Three years ago, JSW Energy’s market capitalization was a third that of Tata Power Co. Ltd and three-fifths that of Adani Power Ltd. Tata Power’s and Adani Power’s installed power generating capacities then were 2.7 times and 1.7 times bigger, respectively, than JSW Energy’s.
With its latest 500 megawatt (MW) power plant purchase, JSW Energy’s capacities have almost doubled from back then. Tracking the rise, the company’s market value has jumped 90% during the period to Rs.13,333 crore. Capacities at Tata Power and Adani Power also rose. But unlike JSW Energy, market caps of these companies fell in the range of 13-18%.

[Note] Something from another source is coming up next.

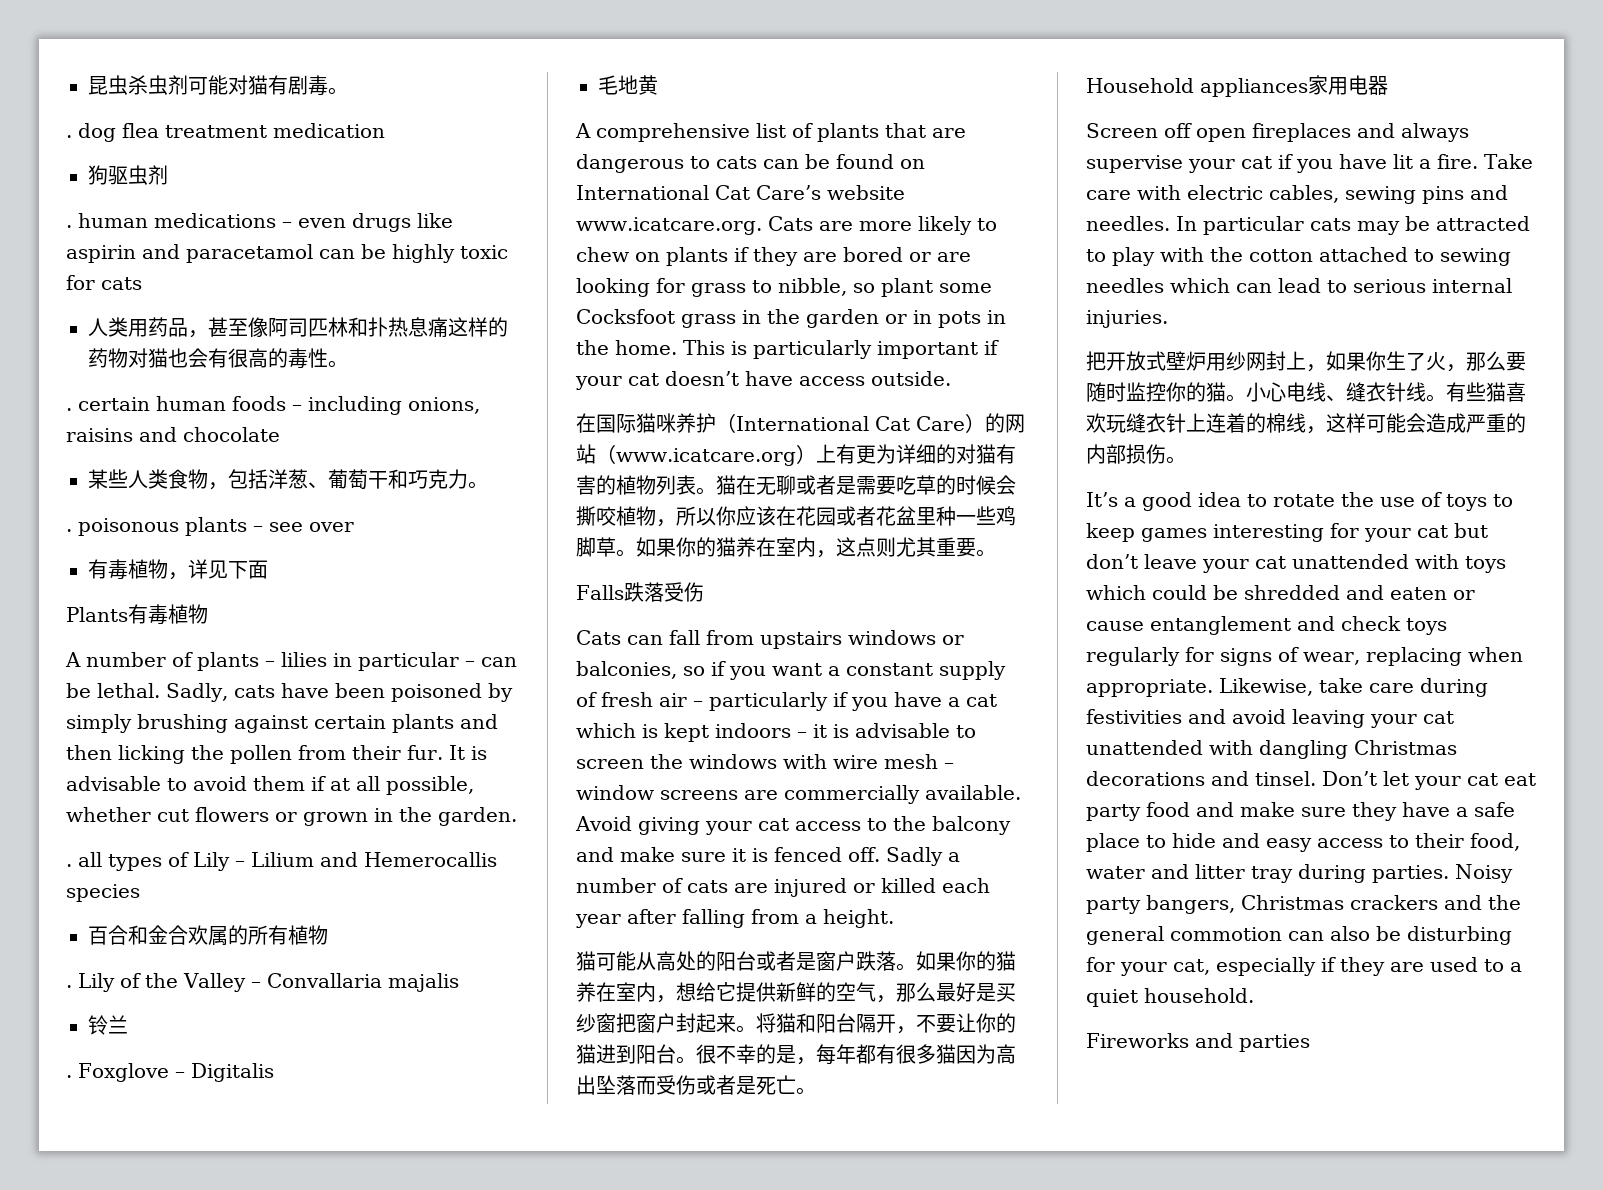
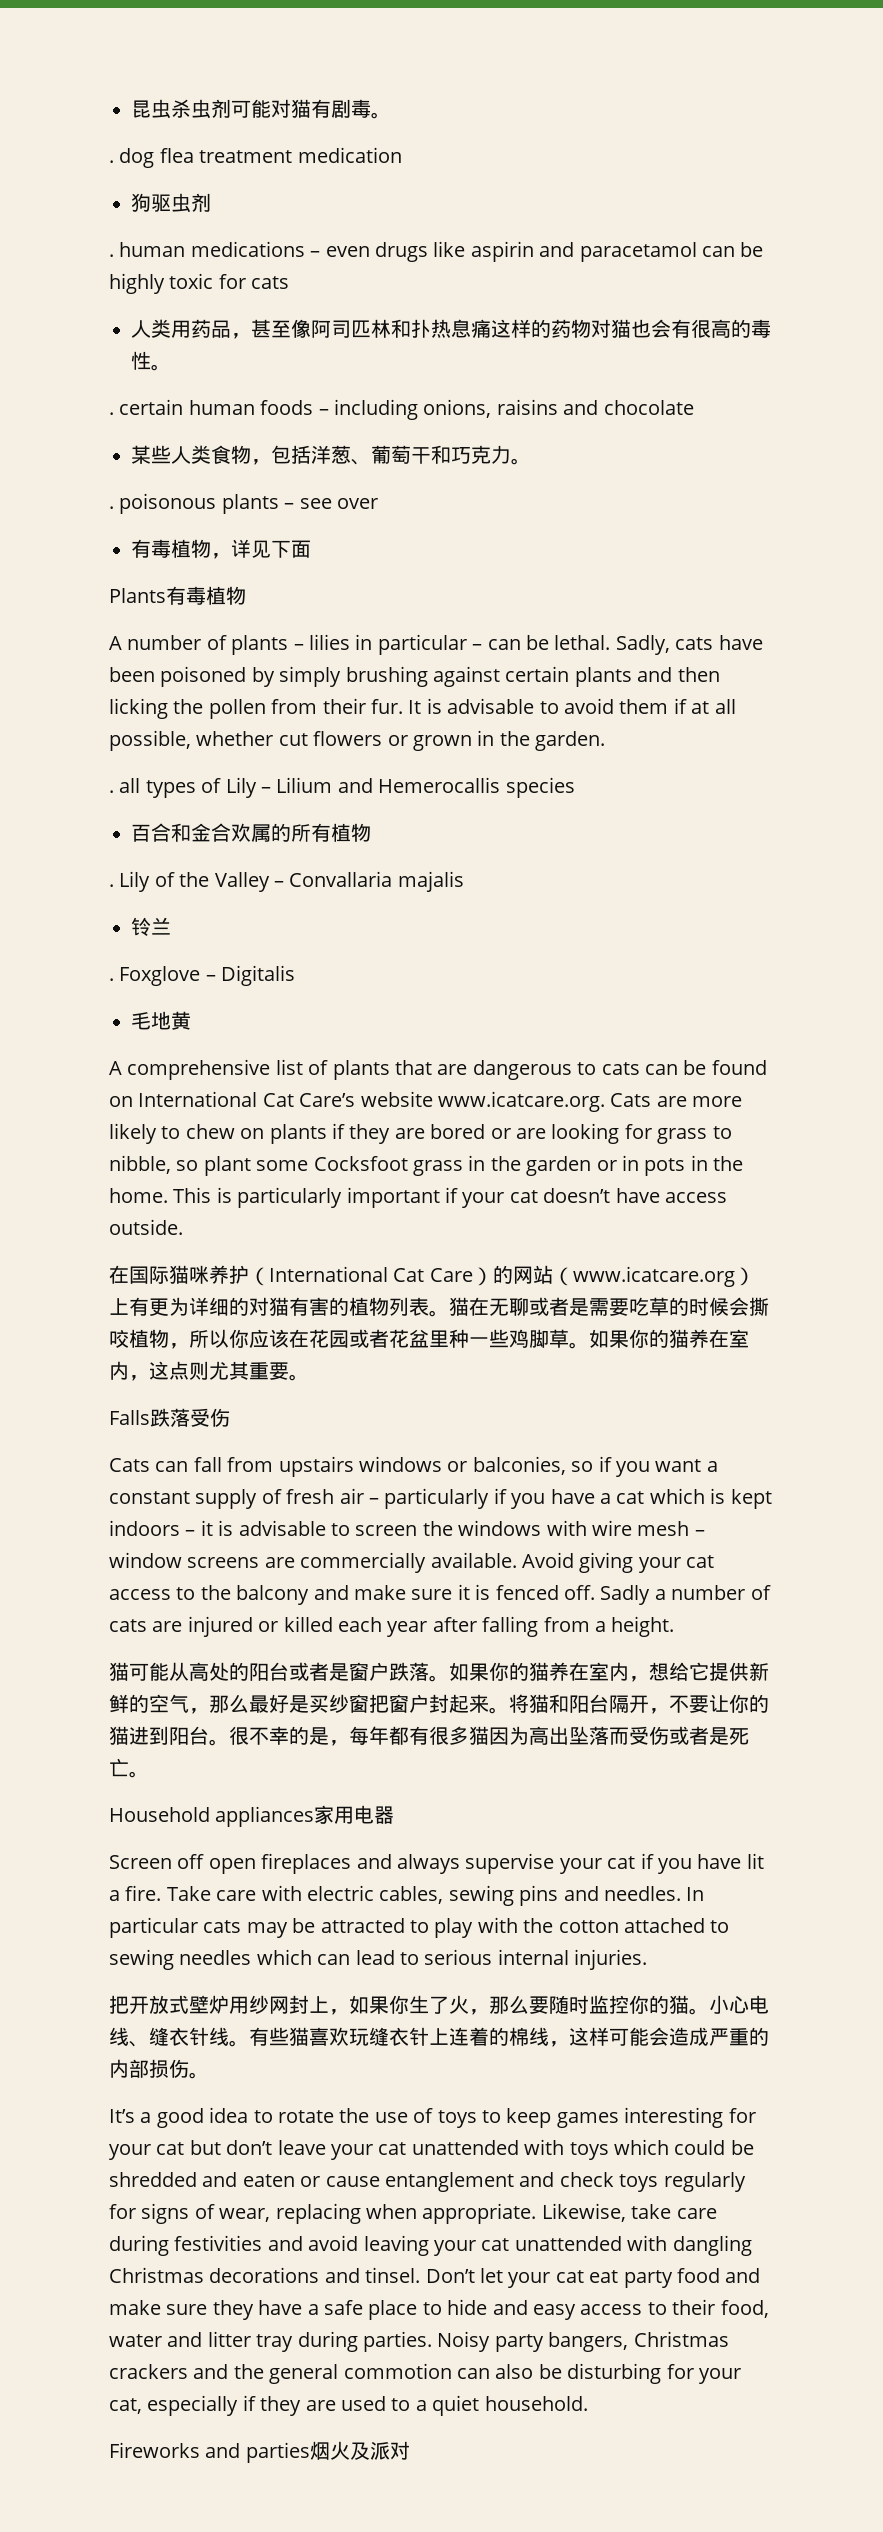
(1310, 1043) none -> [309,2441,410,2460] 烟火及派对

JSW Energy’s market cap is now greater than that of Adani Power, despite the latter having higher generation assets. Similarly, Tata Power market cap is now only 42% higher than JSW Energy. The changes reflect the hurdles these companies hit, while JSW Energy was lucky to avoid non-remunerative power purchase agreements (PPAs).
Also, acquisitions or capacity additions did not push JSW Energy to the brink financially. It reported annual profits in each of the last three fiscal years while Adani Power managed to avoid loss only in the previous year. In fact, JSW Energy is one of the few private firms to consistently generate double digit return ratios in recent years.
That was made possible by its strong merchant business. Due to its Karnataka plant’s location advantage, JSW Energy was able to clinch good short-term deals. This helped it generate steady cash flows, giving it ammunition for asset acquisition. “JSW turned FCF (free cash flow) positive in FY14 as it was able to spot stress in the sector early and pull out of organic growth at the right time. Thereafter, FCF has been growing despite pressure in the merchant market. This has helped JSW in making attractive acquisitions and allocating capital efficiently,” Motilal Oswal Securities Ltd said in a note.
Of course, merchant power tariffs are coming under pressure. But JSW Energy is managing to attain better tariffs by bidding for bilateral contracts. Also, to avoid offtake problems, the company is concentrating on buying operational assets with PPAs.
A substantial part of the hydro power assets it acquired earlier are tied up through PPAs. The latest deal to acquire a 500MW power plant also has a PPA (besides being bought at discount to project cost). The 1,000MW deal with Jindal Steel and Power Ltd does not have a PPA yet. But the acquisition will be done at significant discount to replacement cost if a PPA is not signed in stipulated time.
Nevertheless, the acquisitions will raise the share of PPAs in JSW Energy’s power business. With purchases being done at attractive prices and PPAs assured of steady returns, the management not only expects to fund current acquisitions without any balance sheet deterioration but also buy more in future.
While the company’s comfortable debt-to-equity ratio (less than two times now) may enable this, the challenge for JSW Energy is to optimize returns from the assets it is acquiring. The new assets do not have 100% PPAs and some like the latest acquisition are operating at sub-par levels due to low off-take. Also, they are in regions that have surplus power. It would be interesting to see how JSW Energy optimizes returns from them.
The writer does not own shares in the above-mentioned companies.